Electromagnetic fault injection on microcontrollers
Abstract
The purpose of this work is to define an assembly-level fault model for electromagnetic fault injection on a state-of-the-art 32-bit microcontroller. Injecting faults in a circuit's computation can be used by a malicious user to corrupt the control flow of an embedded program or recover cryptographic keys. The microcontroller we use for this study is based on the ARM Cortex-M3 processor. We are able to perform an electromagnetic fault injection on our target microcontroller by sending a high-voltage pulse into a coil antenna placed over the circuit. The fault injection has different effects depending on the injection probe's position, the pulse's voltage, the injection time or the pulse's width. Pulsed electromagnetic fault injection has already been performed against reconfigurable architectures designed for the experiment but its effects against more complex circuits such as microcontrollers are not clearly understood by the academic community.
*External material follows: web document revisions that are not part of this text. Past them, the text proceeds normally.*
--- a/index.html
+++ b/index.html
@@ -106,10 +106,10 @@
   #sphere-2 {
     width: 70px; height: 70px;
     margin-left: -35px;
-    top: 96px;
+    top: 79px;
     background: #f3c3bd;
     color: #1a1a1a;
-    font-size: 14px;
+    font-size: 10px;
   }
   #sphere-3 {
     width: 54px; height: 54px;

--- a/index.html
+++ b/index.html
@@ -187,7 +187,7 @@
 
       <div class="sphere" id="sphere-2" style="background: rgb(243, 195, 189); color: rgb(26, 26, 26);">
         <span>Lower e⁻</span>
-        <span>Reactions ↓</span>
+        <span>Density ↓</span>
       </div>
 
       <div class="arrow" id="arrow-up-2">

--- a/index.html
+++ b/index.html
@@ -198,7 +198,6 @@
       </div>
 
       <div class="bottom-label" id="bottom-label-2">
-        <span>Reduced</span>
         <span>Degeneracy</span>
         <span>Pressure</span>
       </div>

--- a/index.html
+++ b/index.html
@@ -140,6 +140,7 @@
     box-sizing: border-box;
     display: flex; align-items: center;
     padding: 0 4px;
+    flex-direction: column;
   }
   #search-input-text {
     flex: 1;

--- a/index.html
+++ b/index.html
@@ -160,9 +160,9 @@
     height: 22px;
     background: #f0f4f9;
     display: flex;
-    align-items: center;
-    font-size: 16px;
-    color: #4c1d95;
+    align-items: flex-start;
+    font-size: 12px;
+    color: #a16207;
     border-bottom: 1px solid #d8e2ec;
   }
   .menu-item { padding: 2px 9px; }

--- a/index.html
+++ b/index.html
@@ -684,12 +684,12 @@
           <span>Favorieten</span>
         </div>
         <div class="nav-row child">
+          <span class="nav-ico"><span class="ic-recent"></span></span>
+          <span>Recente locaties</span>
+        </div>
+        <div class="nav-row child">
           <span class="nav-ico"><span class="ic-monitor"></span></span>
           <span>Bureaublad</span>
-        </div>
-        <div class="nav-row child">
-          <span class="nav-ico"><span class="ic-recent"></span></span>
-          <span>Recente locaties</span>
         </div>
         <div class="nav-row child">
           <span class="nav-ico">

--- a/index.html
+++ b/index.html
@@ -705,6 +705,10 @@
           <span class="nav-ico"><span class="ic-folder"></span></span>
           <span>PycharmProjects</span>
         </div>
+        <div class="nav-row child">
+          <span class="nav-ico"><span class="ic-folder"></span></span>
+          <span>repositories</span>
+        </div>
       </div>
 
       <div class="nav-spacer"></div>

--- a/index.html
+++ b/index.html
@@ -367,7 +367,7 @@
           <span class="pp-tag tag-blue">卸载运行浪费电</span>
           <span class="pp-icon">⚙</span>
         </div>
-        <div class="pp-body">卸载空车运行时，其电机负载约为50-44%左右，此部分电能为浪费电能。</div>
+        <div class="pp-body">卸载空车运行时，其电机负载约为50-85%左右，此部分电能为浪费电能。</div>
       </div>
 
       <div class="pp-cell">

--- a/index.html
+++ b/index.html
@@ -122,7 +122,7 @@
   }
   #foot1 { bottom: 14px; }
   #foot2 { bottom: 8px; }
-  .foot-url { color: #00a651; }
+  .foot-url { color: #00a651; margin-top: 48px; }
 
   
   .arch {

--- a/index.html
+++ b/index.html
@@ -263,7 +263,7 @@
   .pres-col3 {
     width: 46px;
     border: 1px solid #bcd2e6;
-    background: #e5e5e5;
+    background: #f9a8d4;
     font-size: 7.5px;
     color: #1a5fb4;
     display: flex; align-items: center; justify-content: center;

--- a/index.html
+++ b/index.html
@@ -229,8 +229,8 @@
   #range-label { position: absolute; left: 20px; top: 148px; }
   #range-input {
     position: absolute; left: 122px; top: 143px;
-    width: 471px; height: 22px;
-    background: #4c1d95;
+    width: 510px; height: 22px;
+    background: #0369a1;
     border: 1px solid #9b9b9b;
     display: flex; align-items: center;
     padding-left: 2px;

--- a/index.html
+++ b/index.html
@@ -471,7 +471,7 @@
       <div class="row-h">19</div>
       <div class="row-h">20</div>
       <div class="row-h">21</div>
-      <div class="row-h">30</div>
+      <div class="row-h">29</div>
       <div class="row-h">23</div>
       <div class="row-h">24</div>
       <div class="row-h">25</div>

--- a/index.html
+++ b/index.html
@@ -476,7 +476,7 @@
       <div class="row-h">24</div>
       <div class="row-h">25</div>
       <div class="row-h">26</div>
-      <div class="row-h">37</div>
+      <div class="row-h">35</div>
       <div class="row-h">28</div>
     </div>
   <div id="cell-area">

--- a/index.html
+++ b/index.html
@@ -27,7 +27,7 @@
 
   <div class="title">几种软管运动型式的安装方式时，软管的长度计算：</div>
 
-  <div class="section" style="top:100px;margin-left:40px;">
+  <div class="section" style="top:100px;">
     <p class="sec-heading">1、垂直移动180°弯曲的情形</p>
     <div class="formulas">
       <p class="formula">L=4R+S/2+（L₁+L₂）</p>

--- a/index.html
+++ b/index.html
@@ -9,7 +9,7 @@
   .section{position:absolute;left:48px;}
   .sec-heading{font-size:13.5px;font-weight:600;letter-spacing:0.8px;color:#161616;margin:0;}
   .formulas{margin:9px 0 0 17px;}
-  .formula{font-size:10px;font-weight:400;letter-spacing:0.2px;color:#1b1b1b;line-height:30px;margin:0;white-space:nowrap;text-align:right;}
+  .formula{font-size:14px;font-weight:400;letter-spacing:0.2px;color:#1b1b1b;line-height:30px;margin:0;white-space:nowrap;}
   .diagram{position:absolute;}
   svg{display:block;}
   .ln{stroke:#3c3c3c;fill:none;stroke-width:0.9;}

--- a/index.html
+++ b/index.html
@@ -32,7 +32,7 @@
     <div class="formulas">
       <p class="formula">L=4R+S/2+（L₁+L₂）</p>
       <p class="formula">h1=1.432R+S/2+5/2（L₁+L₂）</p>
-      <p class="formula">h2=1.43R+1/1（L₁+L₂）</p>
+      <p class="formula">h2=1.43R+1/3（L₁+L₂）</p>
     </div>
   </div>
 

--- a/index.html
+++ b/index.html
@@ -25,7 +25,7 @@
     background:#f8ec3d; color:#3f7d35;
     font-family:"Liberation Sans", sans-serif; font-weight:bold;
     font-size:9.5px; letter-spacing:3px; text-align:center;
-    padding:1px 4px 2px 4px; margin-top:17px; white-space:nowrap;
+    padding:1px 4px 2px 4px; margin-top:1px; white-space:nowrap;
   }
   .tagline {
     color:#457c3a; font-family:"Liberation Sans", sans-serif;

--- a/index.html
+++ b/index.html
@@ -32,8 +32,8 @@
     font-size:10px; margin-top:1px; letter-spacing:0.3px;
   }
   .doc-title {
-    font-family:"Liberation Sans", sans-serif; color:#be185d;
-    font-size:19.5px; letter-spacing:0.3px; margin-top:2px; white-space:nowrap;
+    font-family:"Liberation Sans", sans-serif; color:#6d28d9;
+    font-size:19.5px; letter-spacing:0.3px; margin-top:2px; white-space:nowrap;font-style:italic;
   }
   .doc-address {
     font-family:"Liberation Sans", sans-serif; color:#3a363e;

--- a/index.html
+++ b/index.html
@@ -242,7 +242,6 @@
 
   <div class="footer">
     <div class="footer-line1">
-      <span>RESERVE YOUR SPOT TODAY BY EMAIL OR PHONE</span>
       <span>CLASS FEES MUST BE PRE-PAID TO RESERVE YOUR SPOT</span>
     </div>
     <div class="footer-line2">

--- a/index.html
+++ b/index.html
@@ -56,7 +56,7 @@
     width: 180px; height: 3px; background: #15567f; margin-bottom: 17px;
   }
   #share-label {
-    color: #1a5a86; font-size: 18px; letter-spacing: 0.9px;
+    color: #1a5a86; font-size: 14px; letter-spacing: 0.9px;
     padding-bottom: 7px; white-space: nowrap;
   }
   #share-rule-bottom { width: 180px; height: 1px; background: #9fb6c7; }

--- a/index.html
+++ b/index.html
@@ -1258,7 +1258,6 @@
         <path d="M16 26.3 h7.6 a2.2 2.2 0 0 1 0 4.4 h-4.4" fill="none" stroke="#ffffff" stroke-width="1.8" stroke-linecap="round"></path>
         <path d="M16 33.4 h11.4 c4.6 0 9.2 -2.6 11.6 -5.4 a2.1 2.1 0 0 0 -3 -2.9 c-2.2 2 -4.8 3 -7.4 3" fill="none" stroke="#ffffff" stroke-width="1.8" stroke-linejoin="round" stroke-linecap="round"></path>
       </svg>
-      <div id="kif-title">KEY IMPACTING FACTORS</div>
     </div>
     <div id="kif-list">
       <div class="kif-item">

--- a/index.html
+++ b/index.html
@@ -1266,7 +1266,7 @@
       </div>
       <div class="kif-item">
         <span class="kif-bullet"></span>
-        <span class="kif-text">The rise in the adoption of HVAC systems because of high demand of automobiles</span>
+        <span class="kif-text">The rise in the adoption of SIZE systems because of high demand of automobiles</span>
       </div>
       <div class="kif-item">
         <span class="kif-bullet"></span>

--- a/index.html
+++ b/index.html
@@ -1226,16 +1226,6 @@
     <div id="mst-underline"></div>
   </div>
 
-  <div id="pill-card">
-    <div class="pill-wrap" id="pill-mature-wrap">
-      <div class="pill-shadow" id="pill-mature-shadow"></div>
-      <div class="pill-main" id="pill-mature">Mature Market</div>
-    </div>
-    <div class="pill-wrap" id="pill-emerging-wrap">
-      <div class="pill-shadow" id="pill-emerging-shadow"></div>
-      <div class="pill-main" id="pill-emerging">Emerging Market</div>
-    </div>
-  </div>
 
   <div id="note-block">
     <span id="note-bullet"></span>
We developed an injection bench for our experiments and we propose an approach based on fault model simulation in order to define more clearly the effects of the injected faults. With this approach, we are able to simulate different assembly-level fault models that could match the most with the experimental results we obtain. This approach also enabled us to infer the basics of a theoretical register- transfer level fault model which could explain the faults we observed. According to our model and current experiments, we are able to inject faults both on instructions and data fetching from the Flash memory. Our future works will try to propose several software-based countermeasures against the fault model we defined and a way to use those countermeasures in combination with other countermeasures usually proposed in secure embedded systems.